There's the other side of me that says:  You really should rest on the Sabbath and not do any work.

The one side:  But this is not work.  Walking is restful to me.

And back and forth it goes.  Why do we heap so much guilt on ourselves for doing good things?  Don't you walk to and from church or to see a neighbor, or visit the sick?  Should we not love ourselves.  So I shall and leave the guilt behind.  I do not feel evil walking a mile on the Sabbath.

Quite the opposite...

I will love myself enough to walk to a better me. 
2e

Saturday, January 1, 2011

Day One - Beginning - New Year's Day 2011

January 1st 2011 -- The day when everyone begins their New Year's Resolutions. 

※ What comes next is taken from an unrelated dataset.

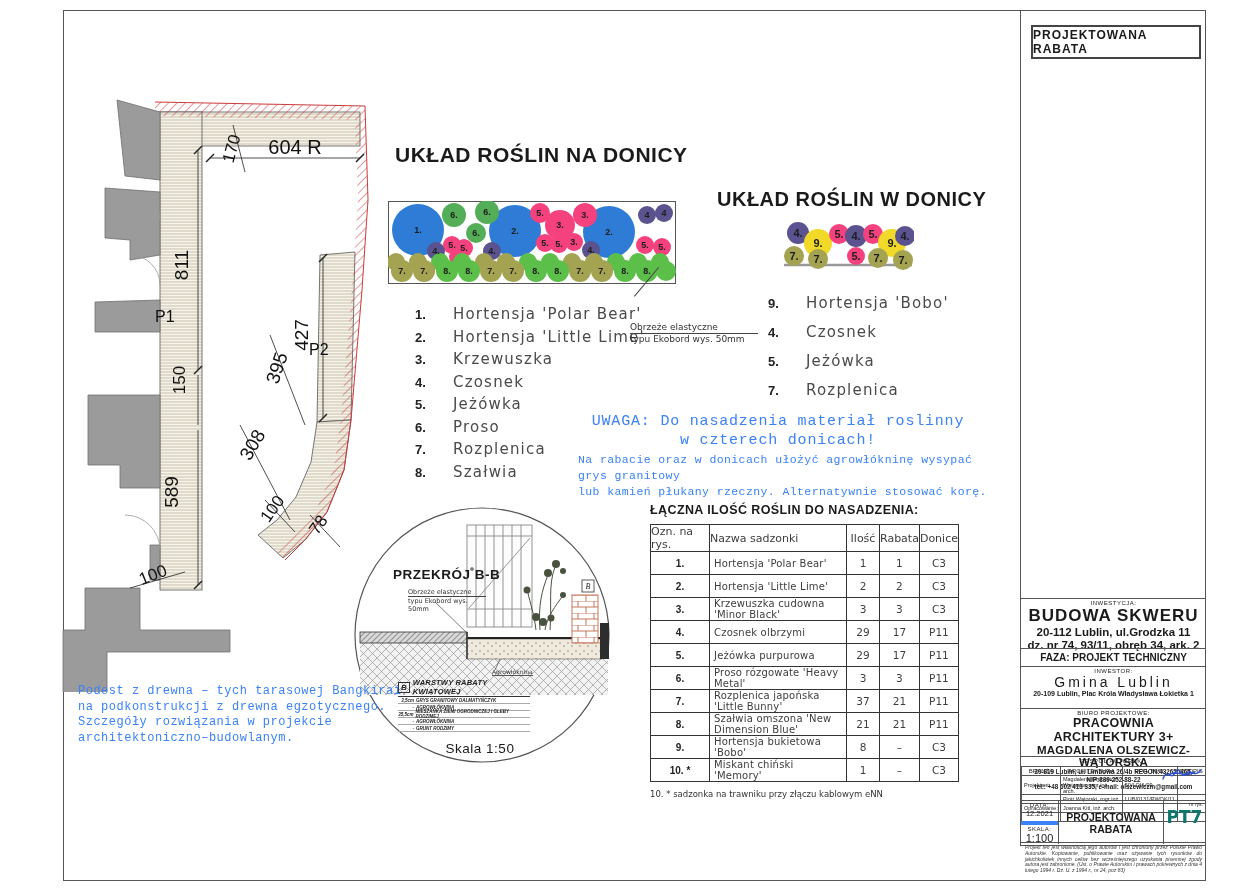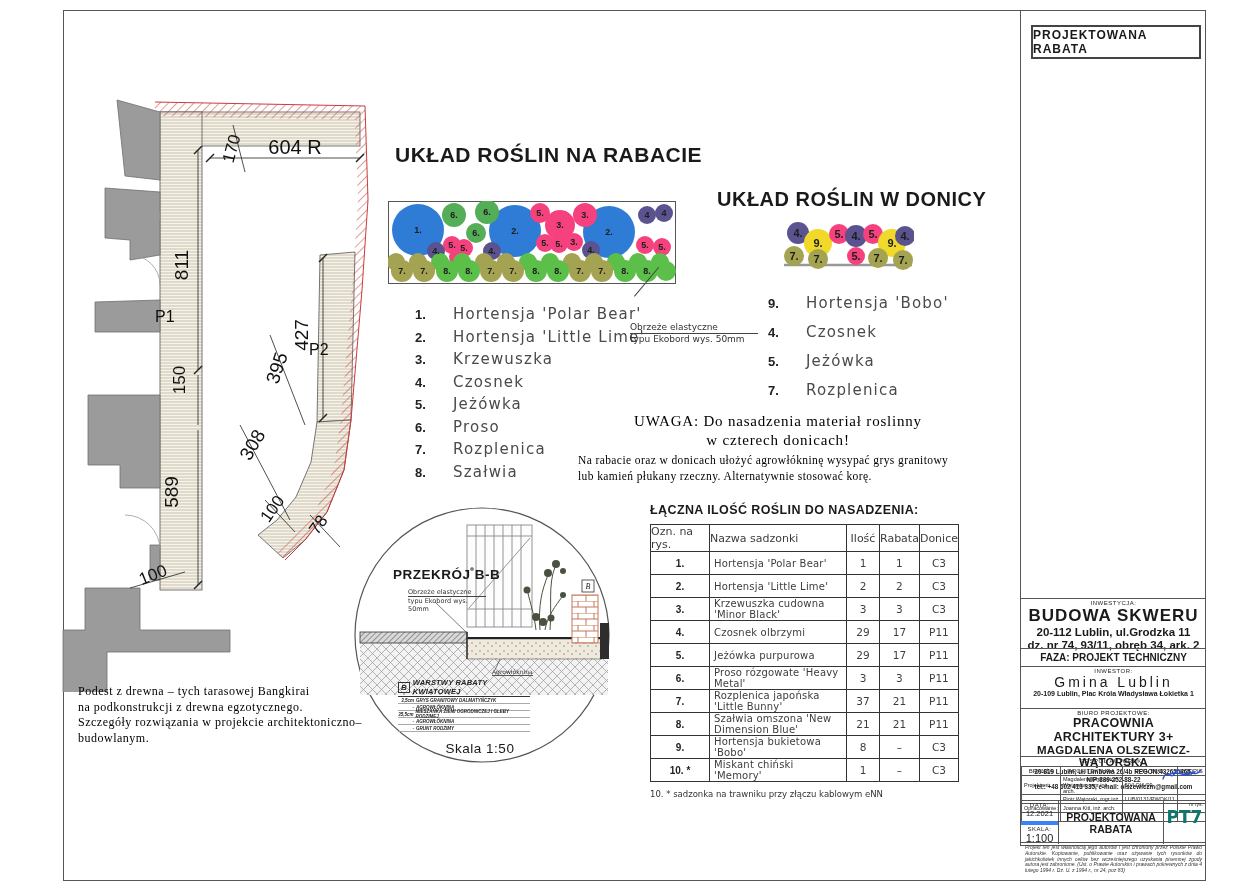"UKŁAD ROŚLIN NA RABACIE" div.abs { text: RABACIE -> DONICY }
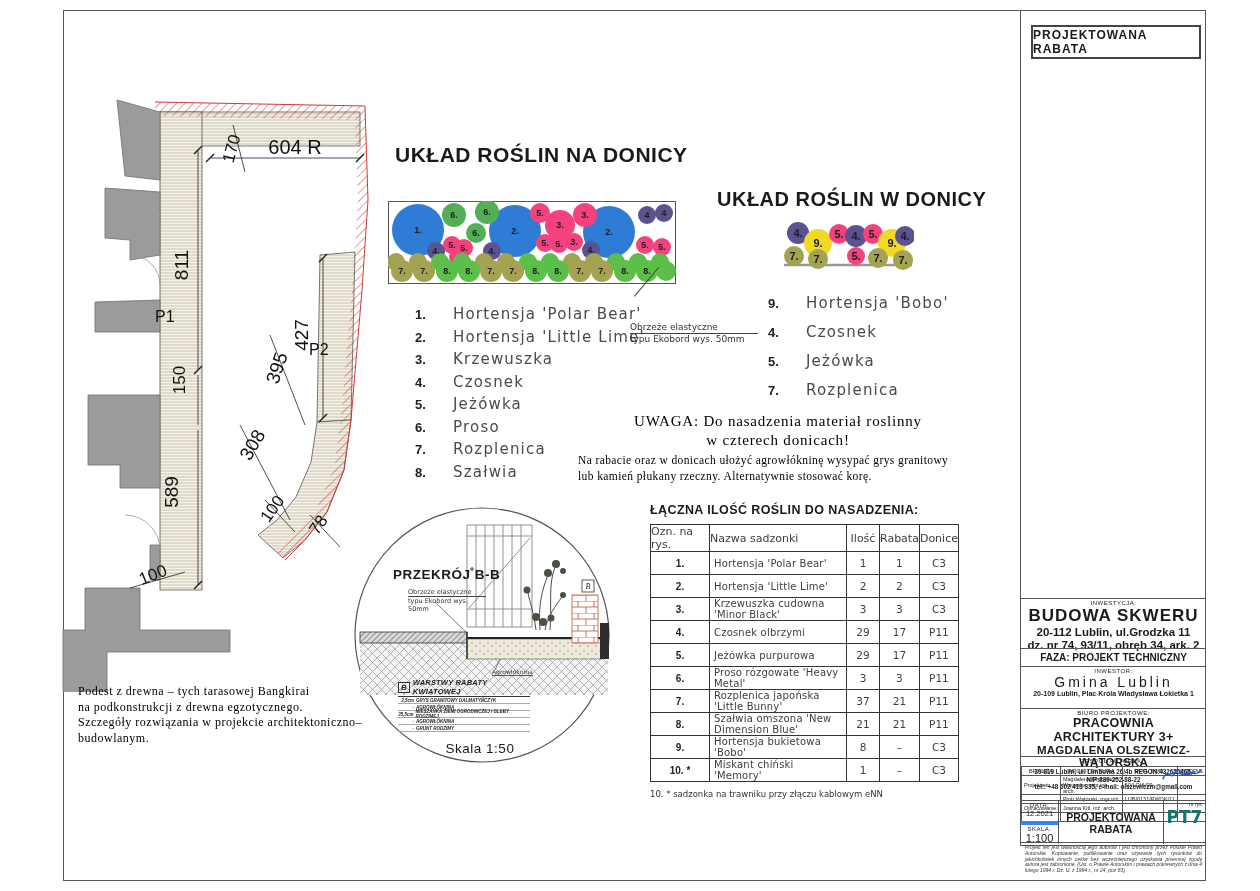"UWAGA: Do nasadzenia materiał roslinny" .arch { color: #000000 -> #3b82f6; font-family: Liberation Serif, serif -> Liberation Mono, monospace }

My Project:  I will commit to take the Daily Mile everyday. 

What is the Daily Mile? 
It is a journey -- a physical journey, yes, I will walk at least a mile everyday (or run), but a mental, emotional and spiritual journey too.  Yes, it's a self improvement blog, but at the same time an adventure to see where this leads me.  I promise to keep you posted at least once a week -- more likely once a day and in those posts I will reveal any thoughts or experiences I might have had on The Daily Mile.  This is for me.

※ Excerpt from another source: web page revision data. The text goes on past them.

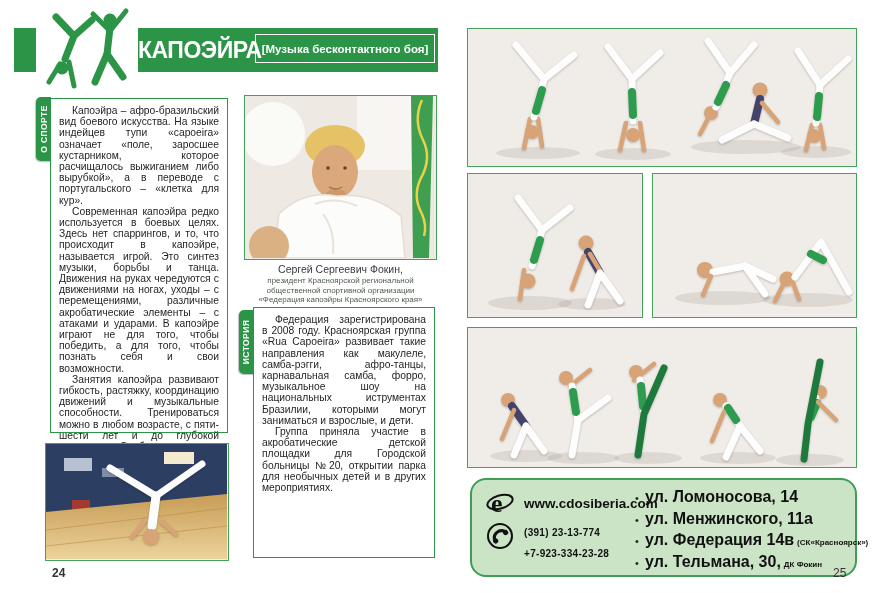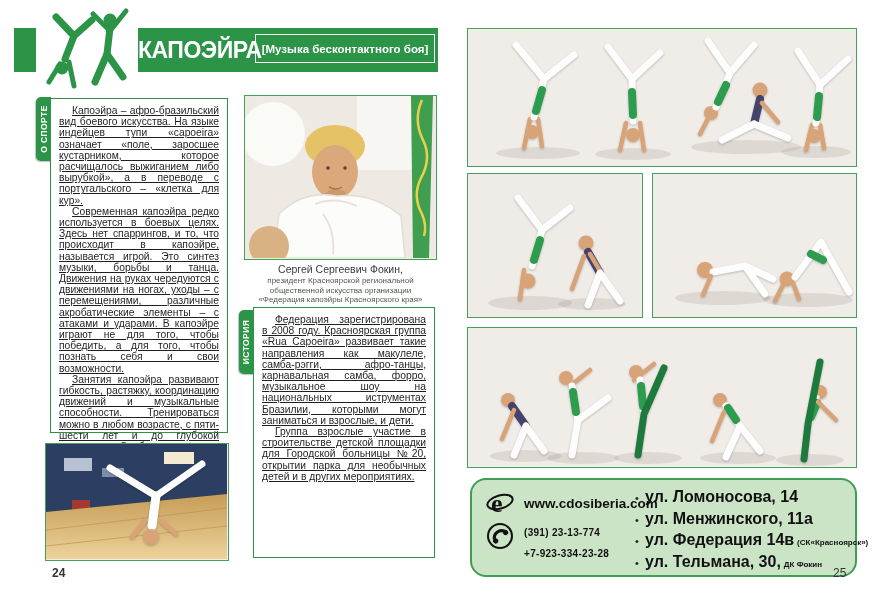"Капоэйра – афро-бразильский вид боевого" .tbox { text-decoration: underline -> none }
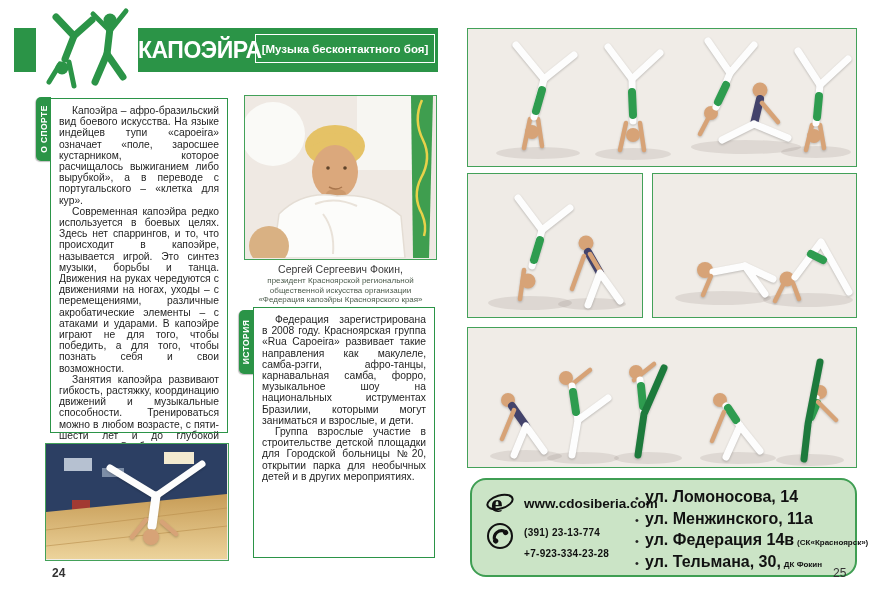"общественной искусства организации" div.caption-line { text: искусства -> спортивной }
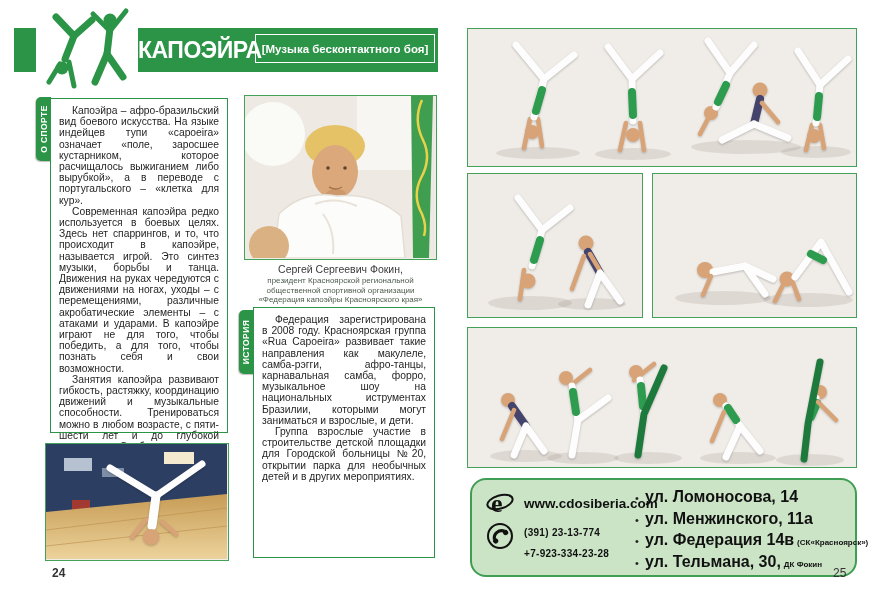"Группа взрослые участие в строительстве" p { text: взрослые участие в строительстве -> приняла участие в акробатические }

Today, New Year's Day 2011, with kids all dressed in their new bathing suits (my 13 year old daughter is now in women's sizes -- yikes) and husband freashly showered in a button down shirt, we ventured to Dimple Dell Recreation Center in 20 degree weather.  After husband and kids were all settled in the pool, I pulled out my microscopic, hot pink, clip-on, MP3 player and turned up the volume as I ascended the stairs.  I didn't look anyone directly in the eyes.  I just let the pounding techno fill my head and I jogged.   I extended my legs and kept my breathing even and just ran.  I counted my laps and kept tabs on the clock.  I didn't know how many laps a mile was, but I knew that around my regular route outside I could do a mile in about 11 minutes.  So I decided to run at least that long.  When I hit lap 12 I sprinted the last 1/2 and then walked 3 more with lunges on a 50 ft. stretch. 

That was it -- I began.  After 3 weeks of being rather sedentary and holidayish -- I began.